Itemized modification records:
# # # # # # #

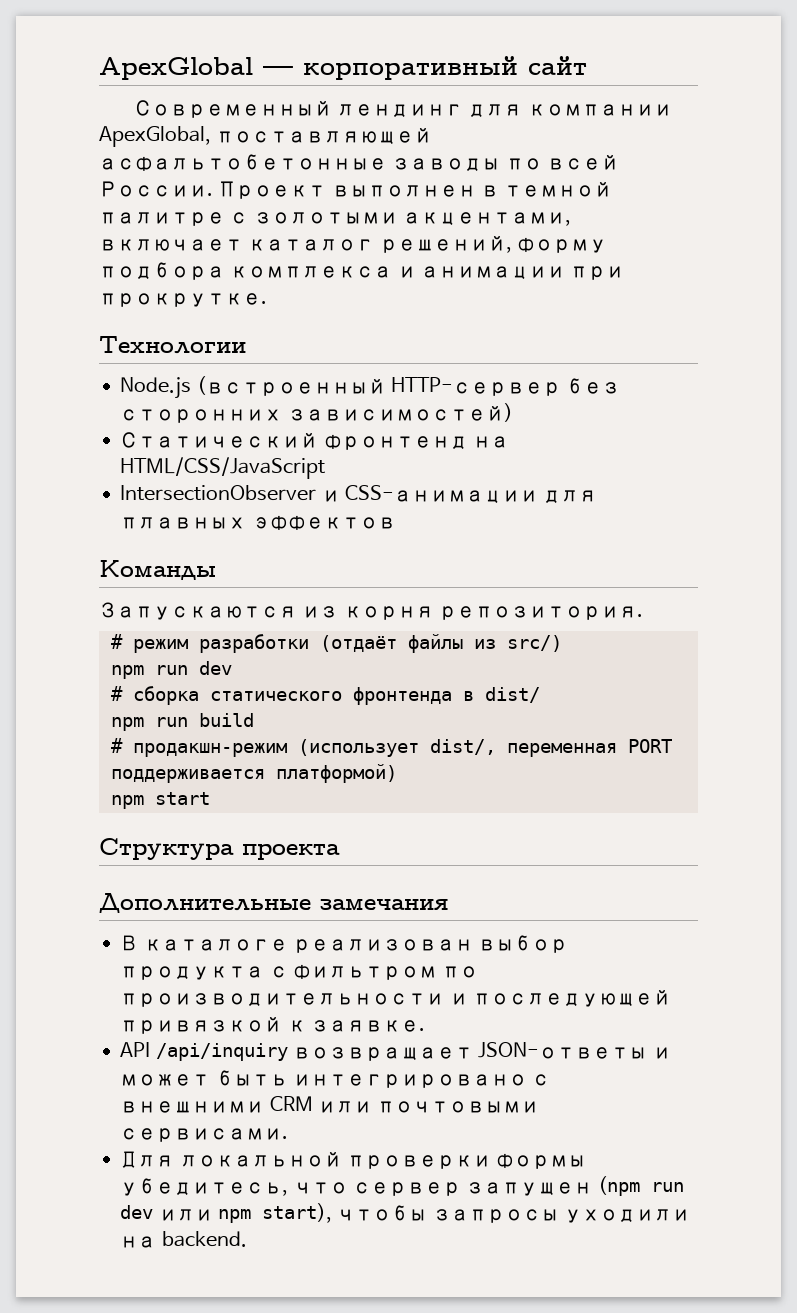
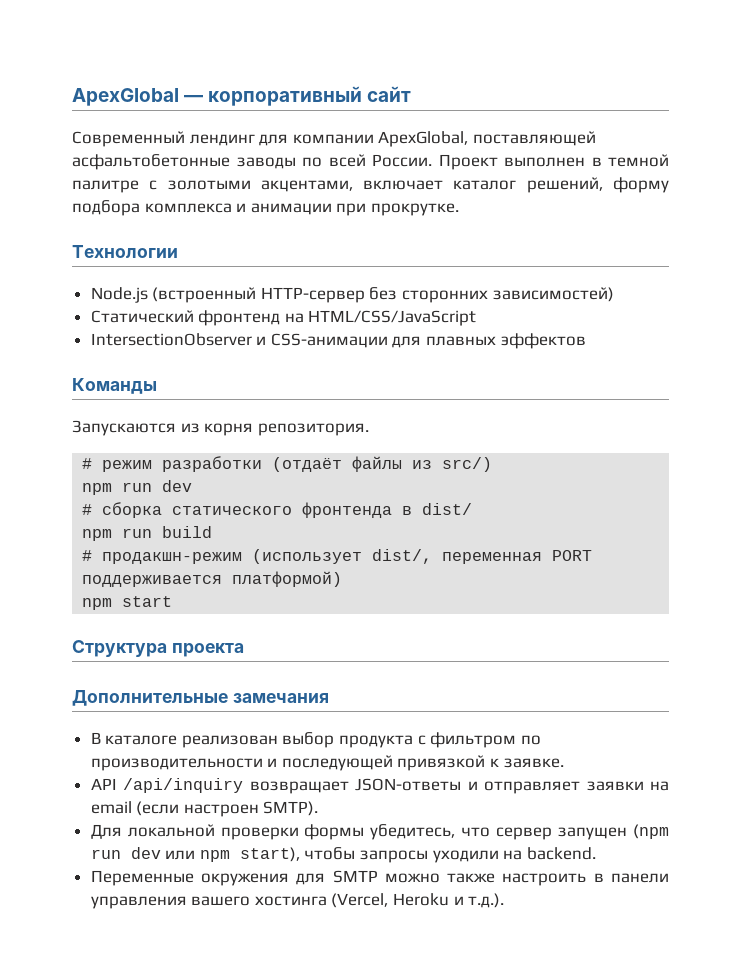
- API /api/inquiry возвращает JSON-ответы и может быть интегрировано с внешними CRM или почтовыми сервисами.
+ API /api/inquiry возвращает JSON-ответы и отправляет заявки на email (если настроен SMTP).
+ Переменные окружения для SMTP можно также настроить в панели управления вашего хостинга (Vercel, Heroku и т.д.).

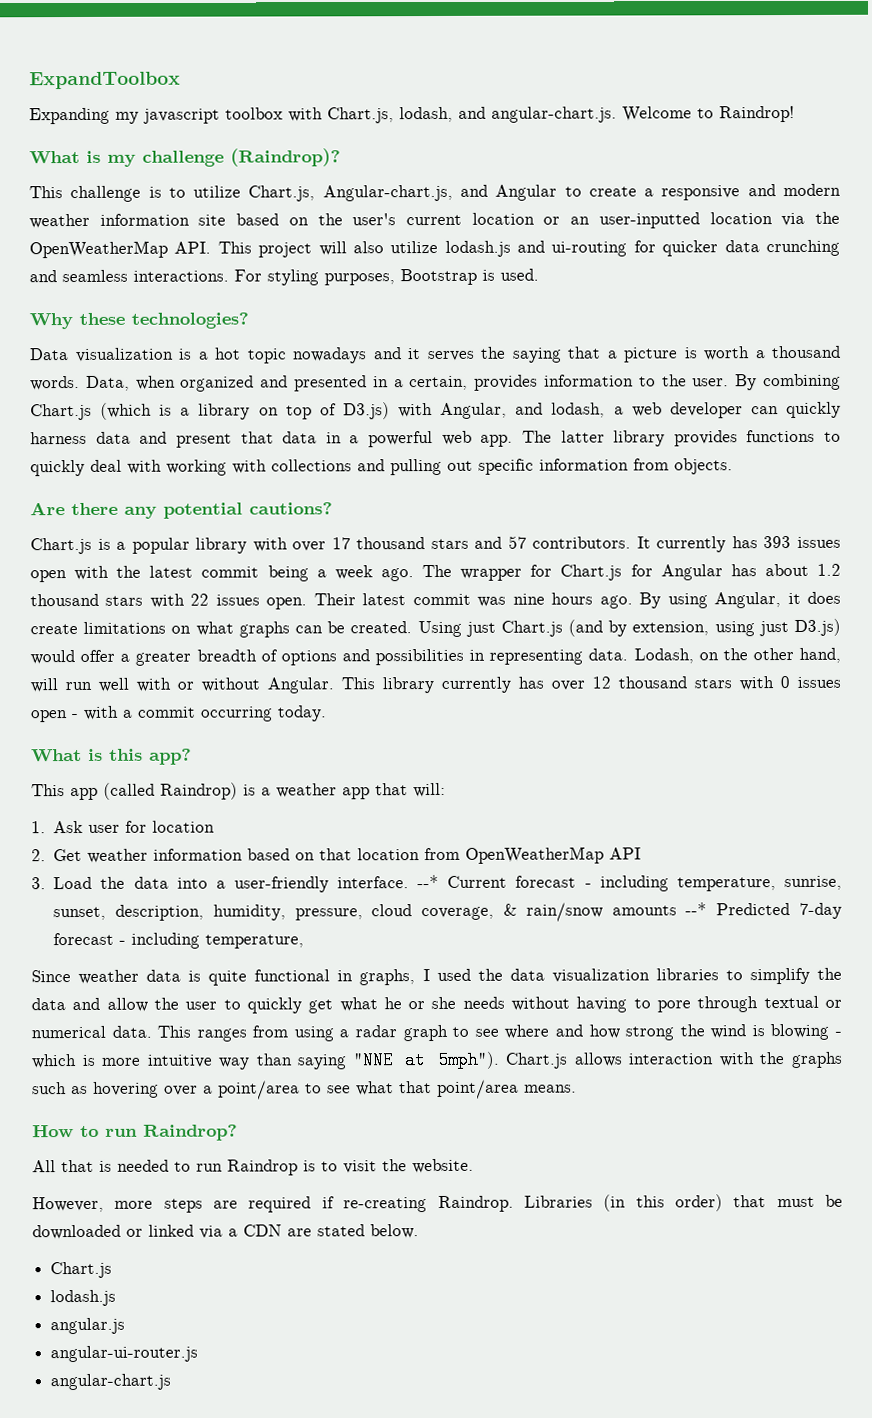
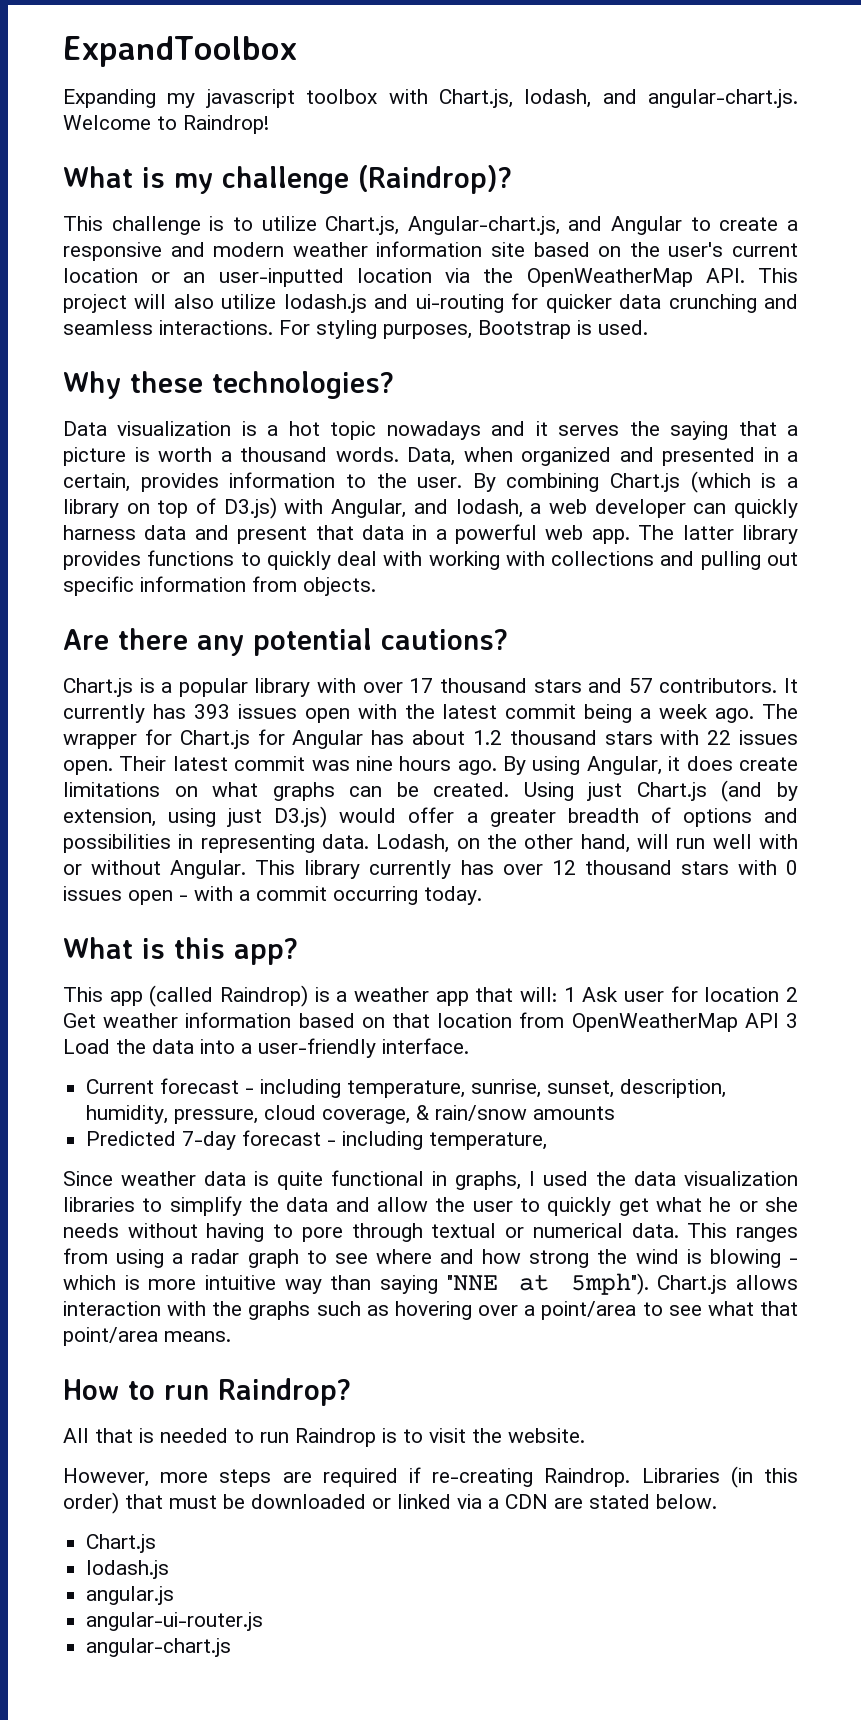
- This app (called Raindrop) is a weather app that will:
- 1. Ask user for location
- 2. Get weather information based on that location from OpenWeatherMap API
- 3. Load the data into a user-friendly interface. --* Current forecast - including temperature, sunrise, sunset, description, humidity, pressure, cloud coverage, & rain/snow amounts --* Predicted 7-day forecast - including temperature,
+ This app (called Raindrop) is a weather app that will: 1 Ask user for location 2 Get weather information based on that location from OpenWeatherMap API 3 Load the data into a user-friendly interface.
+ Current forecast - including temperature, sunrise, sunset, description, humidity, pressure, cloud coverage, & rain/snow amounts
+ Predicted 7-day forecast - including temperature,

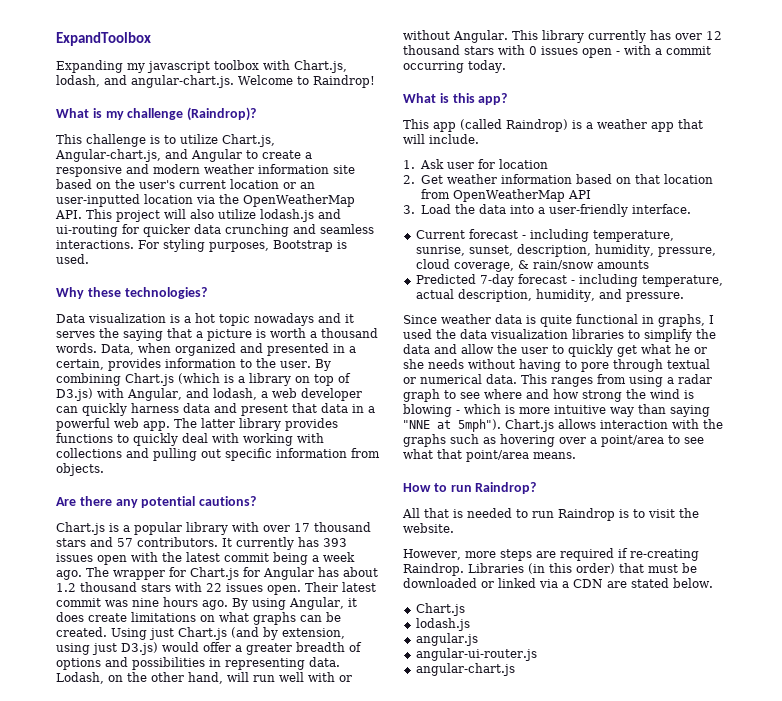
- This app (called Raindrop) is a weather app that will: 1 Ask user for location 2 Get weather information based on that location from OpenWeatherMap API 3 Load the data into a user-friendly interface.
+ This app (called Raindrop) is a weather app that will include.
+ 1. Ask user for location
+ 2. Get weather information based on that location from OpenWeatherMap API
+ 3. Load the data into a user-friendly interface.
- Predicted 7-day forecast - including temperature,
+ Predicted 7-day forecast - including temperature, actual description, humidity, and pressure.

# # # # # # #

DESCRIPTION OF THE TASK —
All that is wanted is each line, word for word, from the first line of the data to the one holding "- 3. Load the", with the pictures left out.

RESPONSE AREA —
- API /api/inquiry возвращает JSON-ответы и может быть интегрировано с внешними CRM или почтовыми сервисами.
+ API /api/inquiry возвращает JSON-ответы и отправляет заявки на email (если настроен SMTP).
+ Переменные окружения для SMTP можно также настроить в панели управления вашего хостинга (Vercel, Heroku и т.д.).

- This app (called Raindrop) is a weather app that will:
- 1. Ask user for location
- 2. Get weather information based on that location from OpenWeatherMap API
- 3. Load the data into a user-friendly interface. --* Current forecast - including temperature, sunrise, sunset, description, humidity, pressure, cloud coverage, & rain/snow amounts --* Predicted 7-day forecast - including temperature,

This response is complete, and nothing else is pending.